A Surface-Enhanced Raman Spectroscopy Platform Integrating Dual Signal Enhancement and Machine Learning for Rapid Detection of Veterinary Drug Residues in Meat Products.
Journal:
ACS applied materials & interfaces
PMID:
40025671
Abstract
The detection and quantification of veterinary drug residues in meat remain a significant challenge due to the complex background interference inherent to the meat matrix, which compromises the stability and accuracy of spectroscopic analysis. This study introduces an advanced label-free surface-enhanced Raman spectroscopy (SERS) platform for the precise identification and quantification of veterinary drugs. By employing a dual enhancement strategy involving sodium borohydride activation and calcium ion-deuterium oxide guidance, this platform achieves the efficient capture and signal amplification of drug molecules on highly active nanoparticles.
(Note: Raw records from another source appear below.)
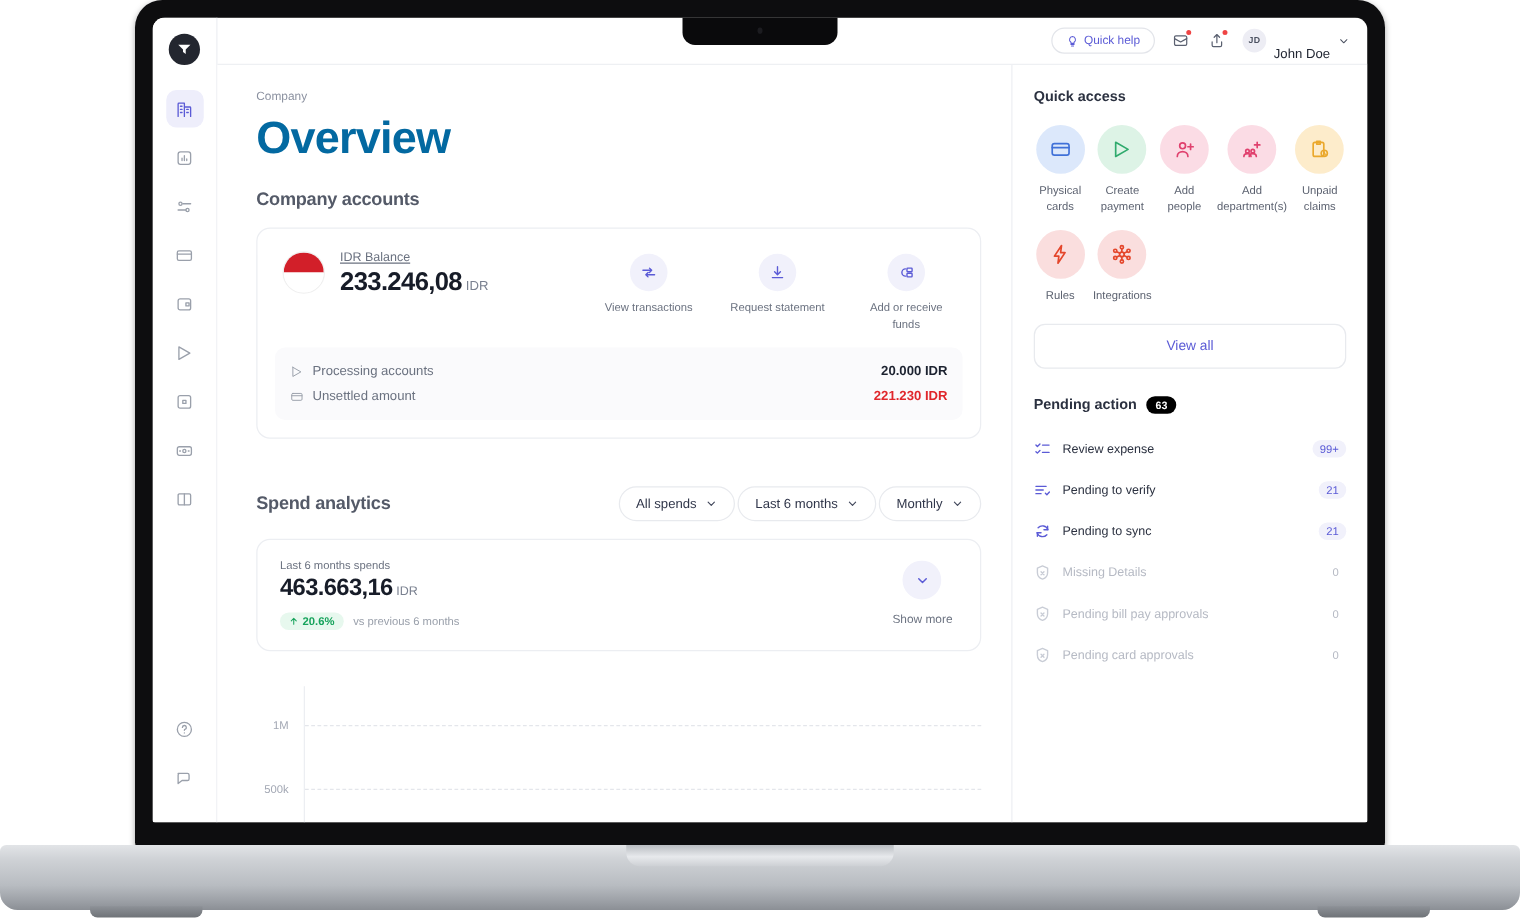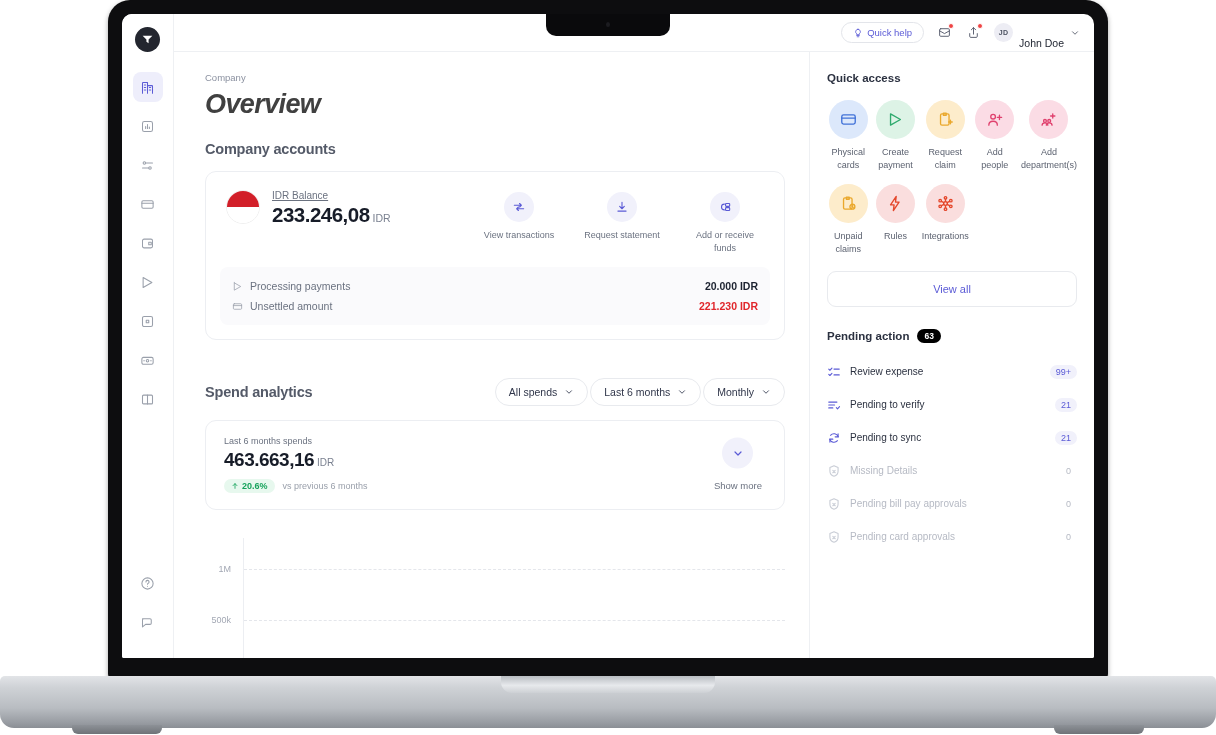--- a/index.html
+++ b/index.html
@@ -107,7 +107,7 @@
     background:#fff;
   }
   #breadcrumb{font-size:9.5px;color:#8b91a0;margin-bottom:6px;}
-  #page-title{font-size:27px;font-weight:bold;color:#404040;letter-spacing:-.6px;margin-bottom:21px;font-style:italic;}
+  #page-title{font-size:36px;font-weight:bold;color:#0369a1;letter-spacing:-.6px;margin-bottom:21px;}
   .section-title{font-size:14.5px;font-weight:bold;color:#545a68;letter-spacing:-.2px;}
   #accounts-title{margin-bottom:14px;}
 

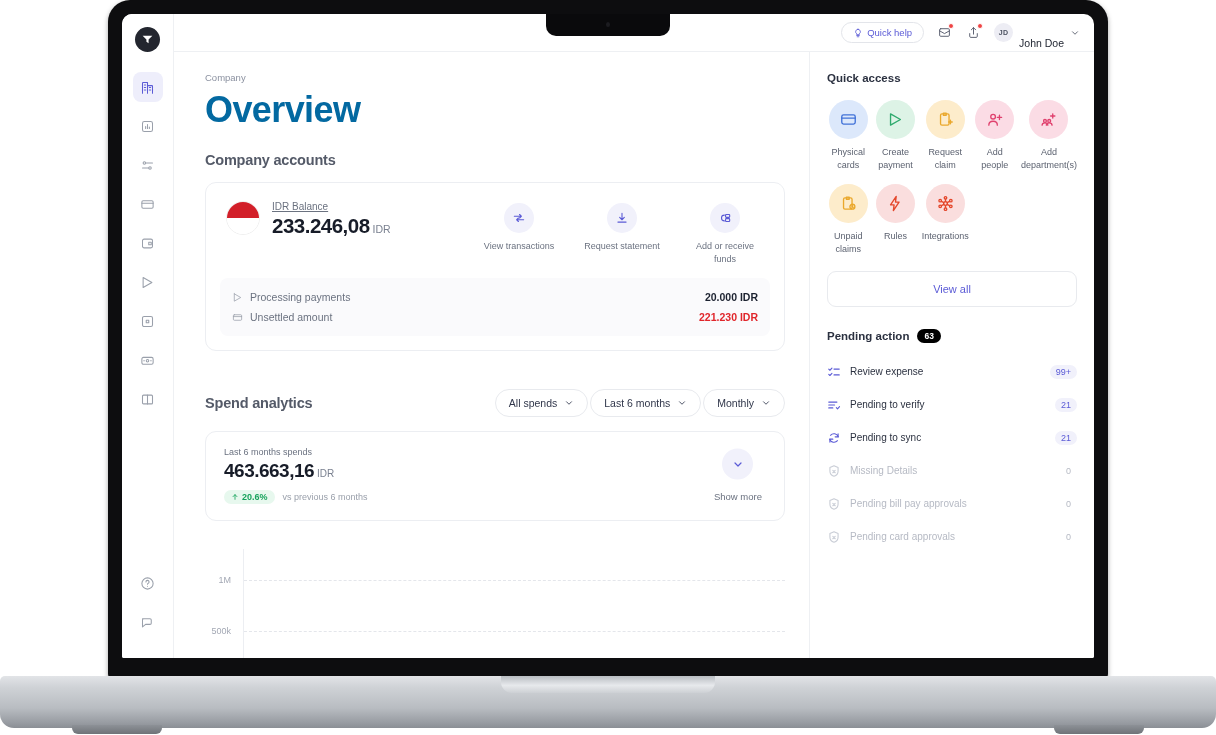--- a/index.html
+++ b/index.html
@@ -458,16 +458,6 @@
                   <span>Create payment</span>
                 </div>
                 <div class="qa">
-                  <div class="qa-circ" style="background:#fdeccb">
-                    <svg class="" viewBox="0 0 24 24" fill="none" stroke="#eaa82c" stroke-width="1.9" stroke-linecap="round" stroke-linejoin="round">
-                      <rect x="5" y="4" width="12" height="16" rx="2"></rect>
-                      <path d="M9 3h4v3H9z"></path>
-                      <path d="M19 13v5M16.5 15.5h5"></path>
-                    </svg>
-                  </div>
-                  <span>Request claim</span>
-                </div>
-                <div class="qa">
                   <div class="qa-circ" style="background:#fbdce5">
                     <svg class="" viewBox="0 0 24 24" fill="none" stroke="#e0416e" stroke-width="1.9" stroke-linecap="round" stroke-linejoin="round">
                       <circle cx="10" cy="8" r="3.3"></circle>

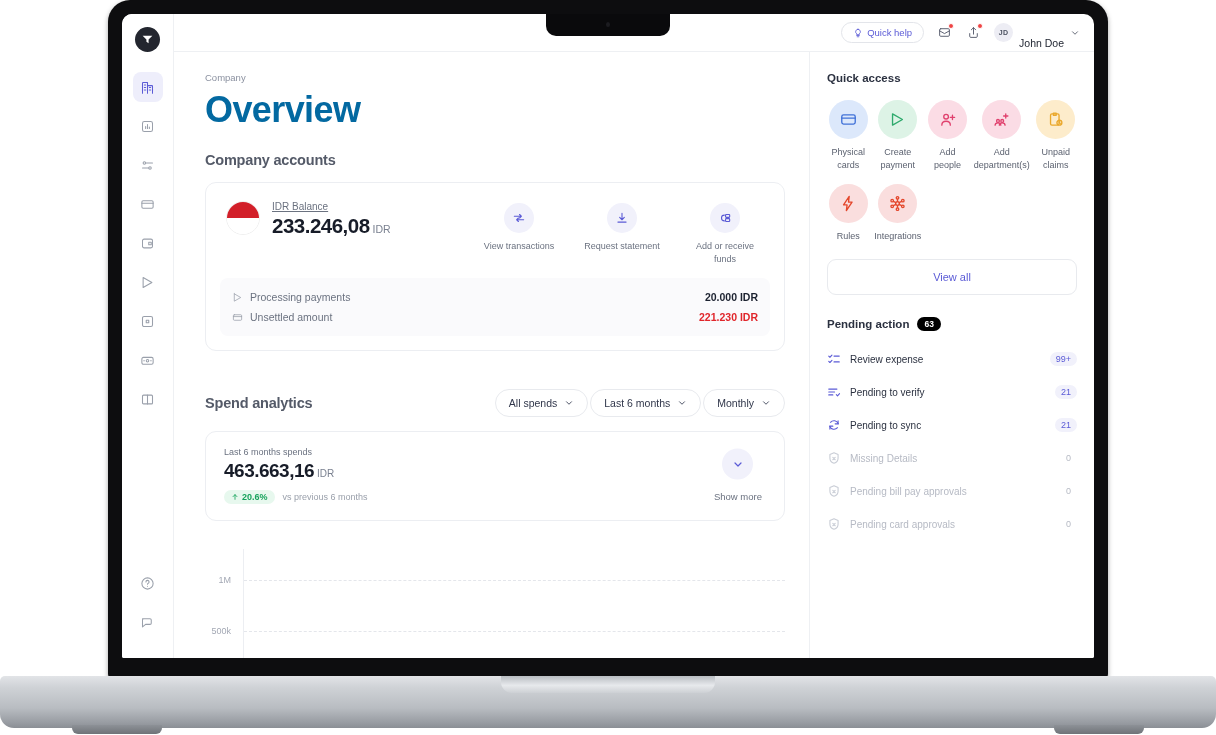--- a/index.html
+++ b/index.html
@@ -363,7 +363,7 @@
                     <svg class="" viewBox="0 0 24 24" fill="none" stroke-width="1.7" stroke-linecap="round" stroke-linejoin="round">
                       <path d="M5 4l14 8-14 8V4z"></path>
                     </svg>
-                    <span class="lbl">Processing payments</span>
+                    <span class="lbl">Processing accounts</span>
                     <span class="val">20.000 IDR</span>
                   </div>
                   <div class="sub-row">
High-quality SERS spectra were obtained for carprofen, doxycycline hydrochloride, chloramphenicol, and penicillin G sodium salt, enabling accurate classification and interference suppression. In addition, the application of machine learning algorithms, including PCA-LDA, heatmap, and decision tree modeling, allows for accurate differentiation of mixed drug samples. Quantitative analyses in meat samples were achieved through Raman intensity ratios and multivariate curve resolution-alternate least-squares (MCR-ALS) analysis, with results showing high consistency with high-performance liquid chromatography (HPLC) measurements. These findings highlight the potential of this SERS-based platform for accurate and rapid detection of multicomponent veterinary drug residues in complex food matrices.